Exercise requirements: An exact copy of the data is required. No picture may appear in it.

· · ·

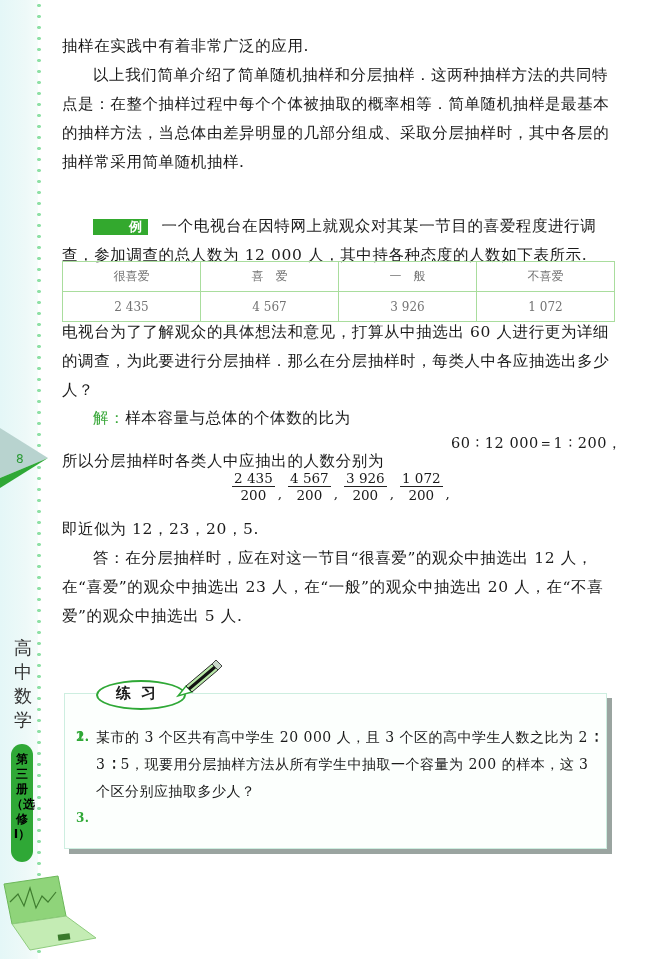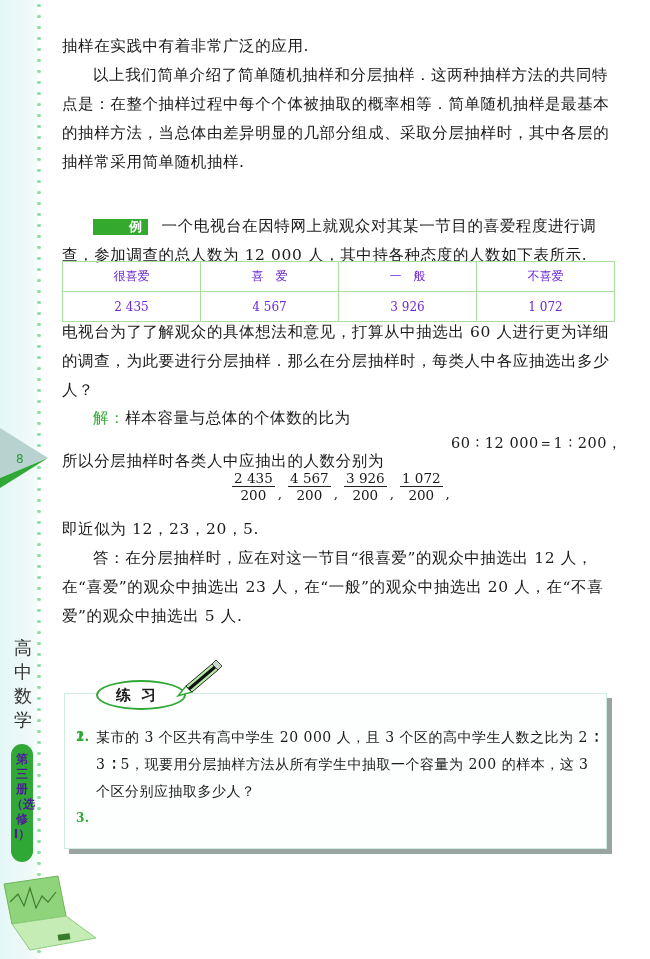--- a/index.html
+++ b/index.html
@@ -59,7 +59,7 @@
   table.survey {
     position: absolute; left: 0; top: 261px; width: 553px;
     border-collapse: collapse; border: 1.5px solid #7ccd6b;
-    font-size: 12px; text-align: center; color: #6d28d9;
+    font-size: 12px; text-align: center; color: #737373;
   }
   table.survey td, table.survey th {
     border: 1px solid #a9dd9d; height: 27px; font-weight: normal;

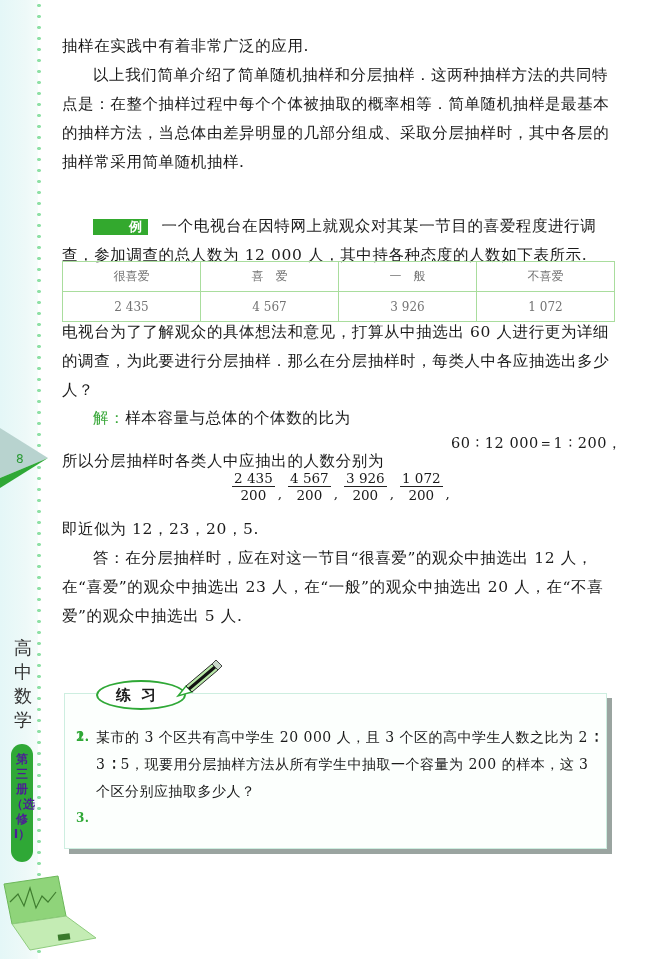--- a/index.html
+++ b/index.html
@@ -89,7 +89,7 @@
     border: 2.5px solid #2fa836; border-radius: 50%;
     box-sizing: border-box; background: #fff;
     text-align: center; line-height: 26px; font-size: 15px; font-weight: bold;
-    letter-spacing: 10px; font-family: Liberation Sans, sans-serif;
+    letter-spacing: 10px; font-family: Liberation Mono, monospace;
   }
   .pencil { position: absolute; left: 172px; top: 660px; width: 52px; height: 40px; }
   .ex-list { position: absolute; left: 76px; top: 724px; width: 525px; }

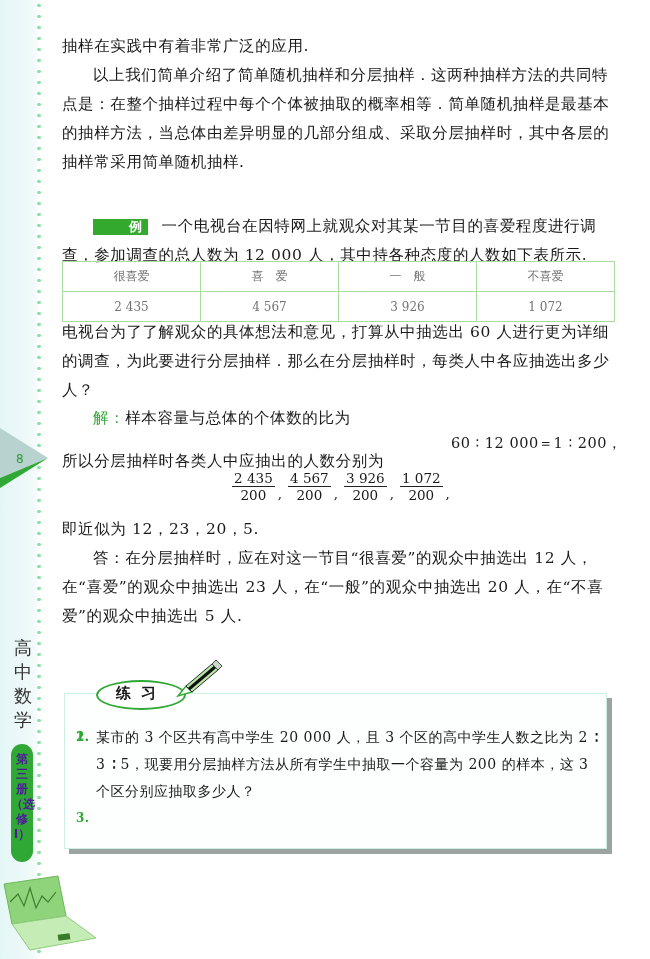--- a/index.html
+++ b/index.html
@@ -33,7 +33,7 @@
   }
   .volume-badge {
     position: absolute; left: 11px; top: 744px; width: 22px; height: 118px;
-    background: #2fa836; border-radius: 11px; color: #4c1d95;
+    background: #2fa836; border-radius: 11px; color: #000000;
     font-size: 12px; line-height: 15px; text-align: center;
     font-weight: bold; font-family: "DejaVu Sans", sans-serif;
     padding-top: 8px; box-sizing: border-box; word-break: break-all;

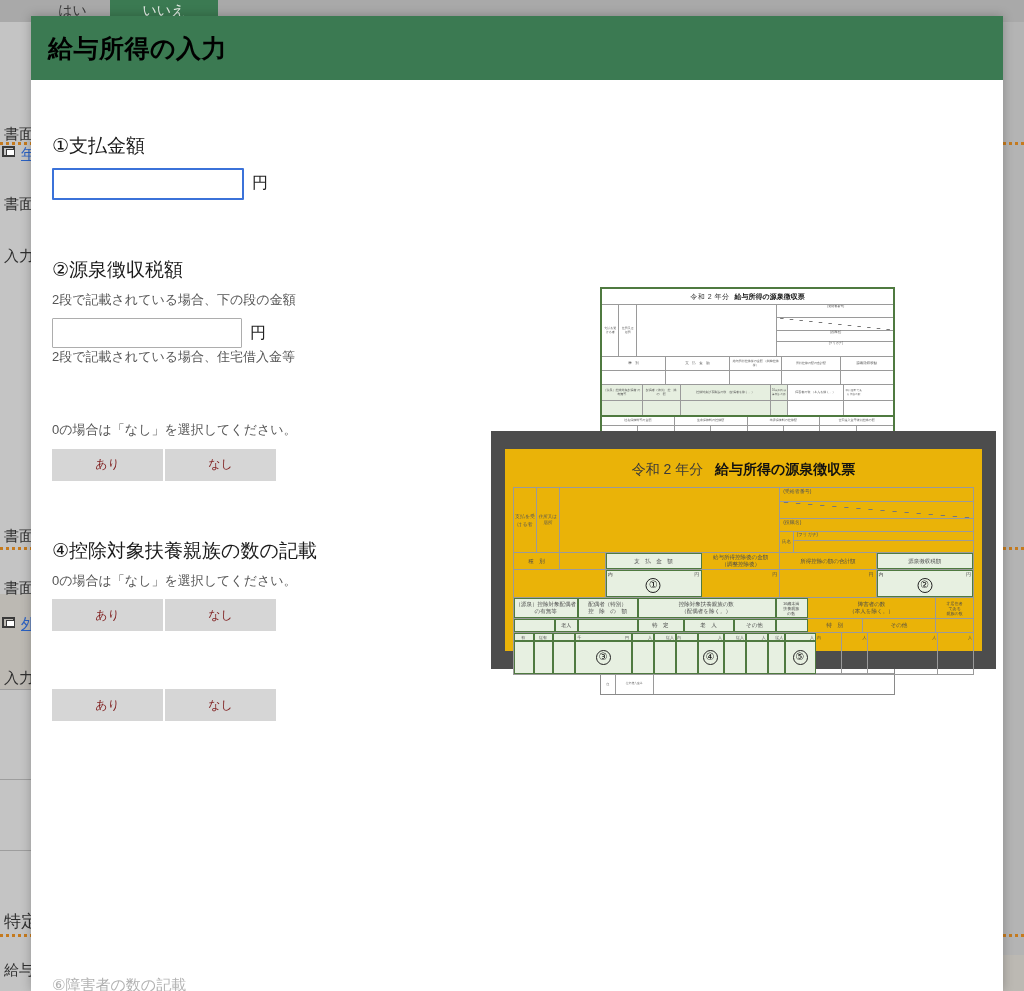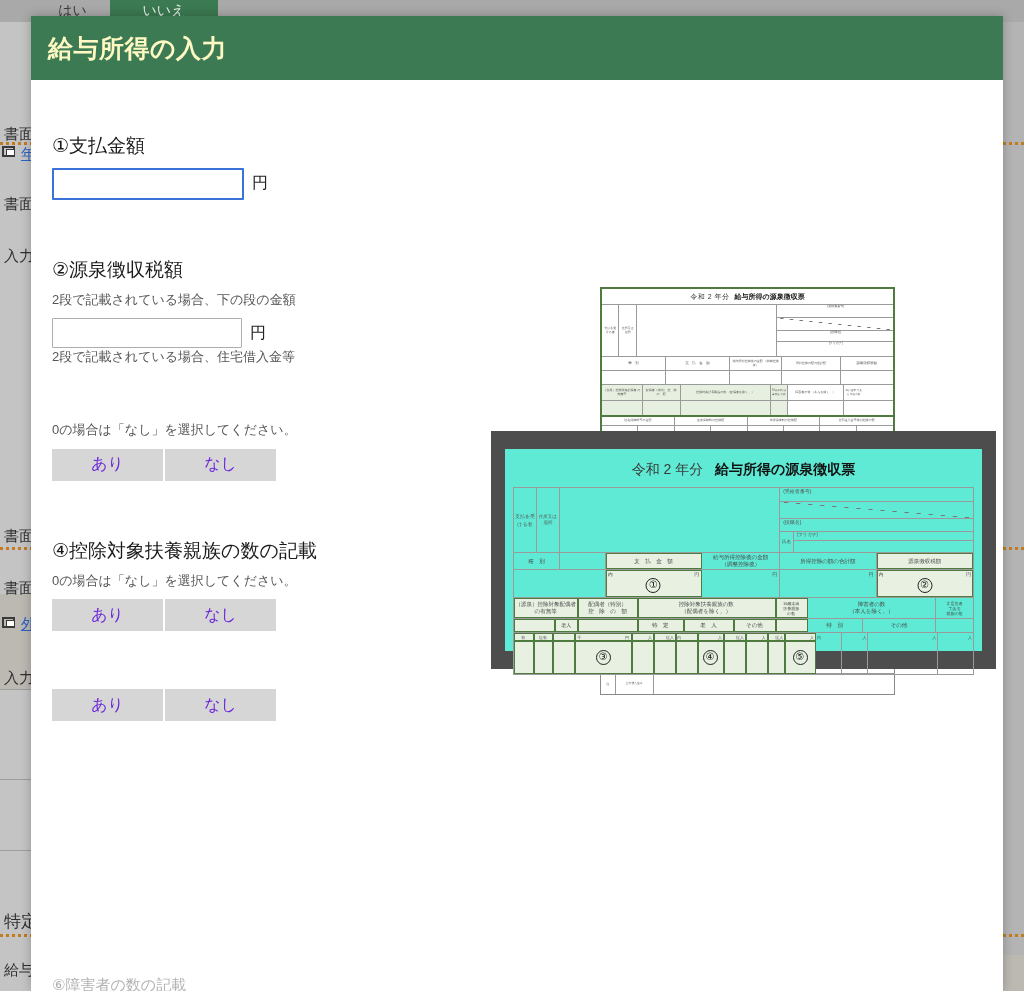--- a/index.html
+++ b/index.html
@@ -70,7 +70,7 @@
     padding: 0 0 0 17px;
   }
   .modal-title {
-    color: #fef9c3; font-size: 25px; font-weight: bold; letter-spacing: .5px;
+    color: #000000; font-size: 25px; font-weight: bold; letter-spacing: .5px;
   }
   .modal-body {
     position: relative;

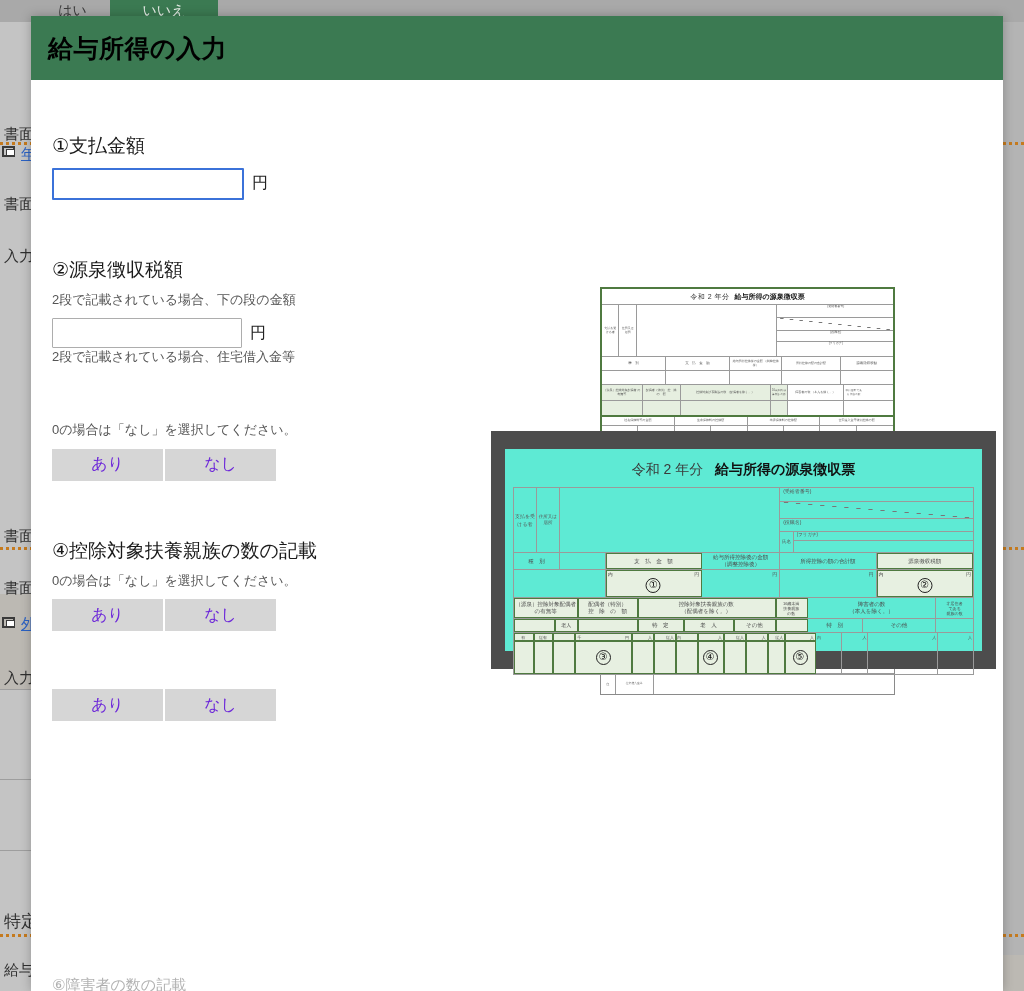--- a/index.html
+++ b/index.html
@@ -117,7 +117,7 @@
   .btn-group { display: flex; gap: 2px; margin-top: 2px; }
   .toggle-btn {
     width: 111px; height: 32px; background: #d6d6d6; border: none;
-    font-size: 16px; color: #6d28d9; cursor: pointer;
+    font-size: 12px; color: #7f1d1d; cursor: pointer;
     font-family: Liberation Serif, serif;
   }
 

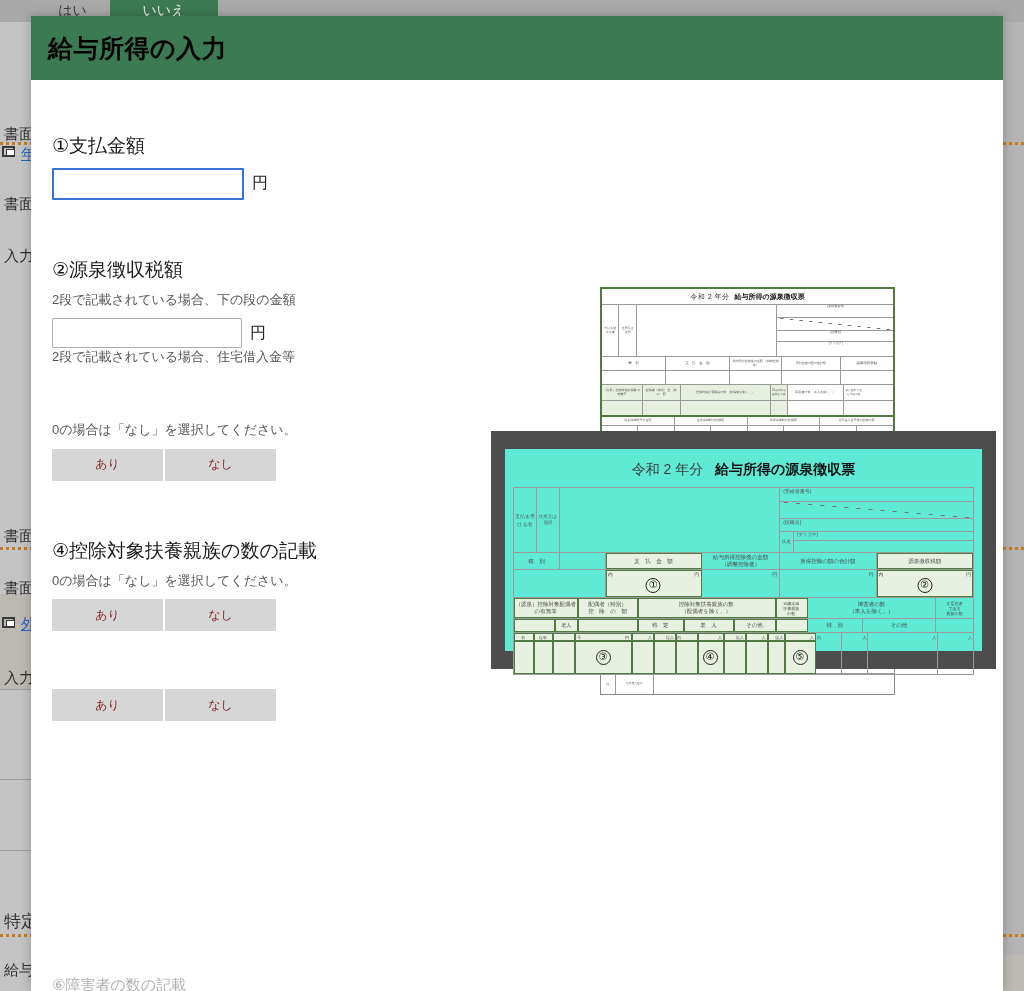--- a/index.html
+++ b/index.html
@@ -161,7 +161,7 @@
     width: 505px; height: 238px;
     background: #4d4d4d; padding: 18px 14px;
   }
-  .slip-big-inner { background: #5eead4; width: 100%; height: 100%; position: relative; padding: 6px 8px; }
+  .slip-big-inner { background: #eab308; width: 100%; height: 100%; position: relative; padding: 6px 8px; }
 
   .big-title { text-align: center; font-size: 14px; color: #3a3a3a; padding: 6px 0 8px 0; white-space: nowrap; }
   .big-title b { color: #111; font-weight: bold; }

· · ·

Output of the exercise:
--- a/index.html
+++ b/index.html
@@ -59,7 +59,7 @@
   table.survey {
     position: absolute; left: 0; top: 261px; width: 553px;
     border-collapse: collapse; border: 1.5px solid #7ccd6b;
-    font-size: 12px; text-align: center; color: #6d28d9;
+    font-size: 12px; text-align: center; color: #737373;
   }
   table.survey td, table.survey th {
     border: 1px solid #a9dd9d; height: 27px; font-weight: normal;

--- a/index.html
+++ b/index.html
@@ -89,7 +89,7 @@
     border: 2.5px solid #2fa836; border-radius: 50%;
     box-sizing: border-box; background: #fff;
     text-align: center; line-height: 26px; font-size: 15px; font-weight: bold;
-    letter-spacing: 10px; font-family: Liberation Sans, sans-serif;
+    letter-spacing: 10px; font-family: Liberation Mono, monospace;
   }
   .pencil { position: absolute; left: 172px; top: 660px; width: 52px; height: 40px; }
   .ex-list { position: absolute; left: 76px; top: 724px; width: 525px; }

--- a/index.html
+++ b/index.html
@@ -33,7 +33,7 @@
   }
   .volume-badge {
     position: absolute; left: 11px; top: 744px; width: 22px; height: 118px;
-    background: #2fa836; border-radius: 11px; color: #4c1d95;
+    background: #2fa836; border-radius: 11px; color: #000000;
     font-size: 12px; line-height: 15px; text-align: center;
     font-weight: bold; font-family: "DejaVu Sans", sans-serif;
     padding-top: 8px; box-sizing: border-box; word-break: break-all;

--- a/index.html
+++ b/index.html
@@ -70,7 +70,7 @@
     padding: 0 0 0 17px;
   }
   .modal-title {
-    color: #fef9c3; font-size: 25px; font-weight: bold; letter-spacing: .5px;
+    color: #000000; font-size: 25px; font-weight: bold; letter-spacing: .5px;
   }
   .modal-body {
     position: relative;

--- a/index.html
+++ b/index.html
@@ -117,7 +117,7 @@
   .btn-group { display: flex; gap: 2px; margin-top: 2px; }
   .toggle-btn {
     width: 111px; height: 32px; background: #d6d6d6; border: none;
-    font-size: 16px; color: #6d28d9; cursor: pointer;
+    font-size: 12px; color: #7f1d1d; cursor: pointer;
     font-family: Liberation Serif, serif;
   }
 

--- a/index.html
+++ b/index.html
@@ -161,7 +161,7 @@
     width: 505px; height: 238px;
     background: #4d4d4d; padding: 18px 14px;
   }
-  .slip-big-inner { background: #5eead4; width: 100%; height: 100%; position: relative; padding: 6px 8px; }
+  .slip-big-inner { background: #eab308; width: 100%; height: 100%; position: relative; padding: 6px 8px; }
 
   .big-title { text-align: center; font-size: 14px; color: #3a3a3a; padding: 6px 0 8px 0; white-space: nowrap; }
   .big-title b { color: #111; font-weight: bold; }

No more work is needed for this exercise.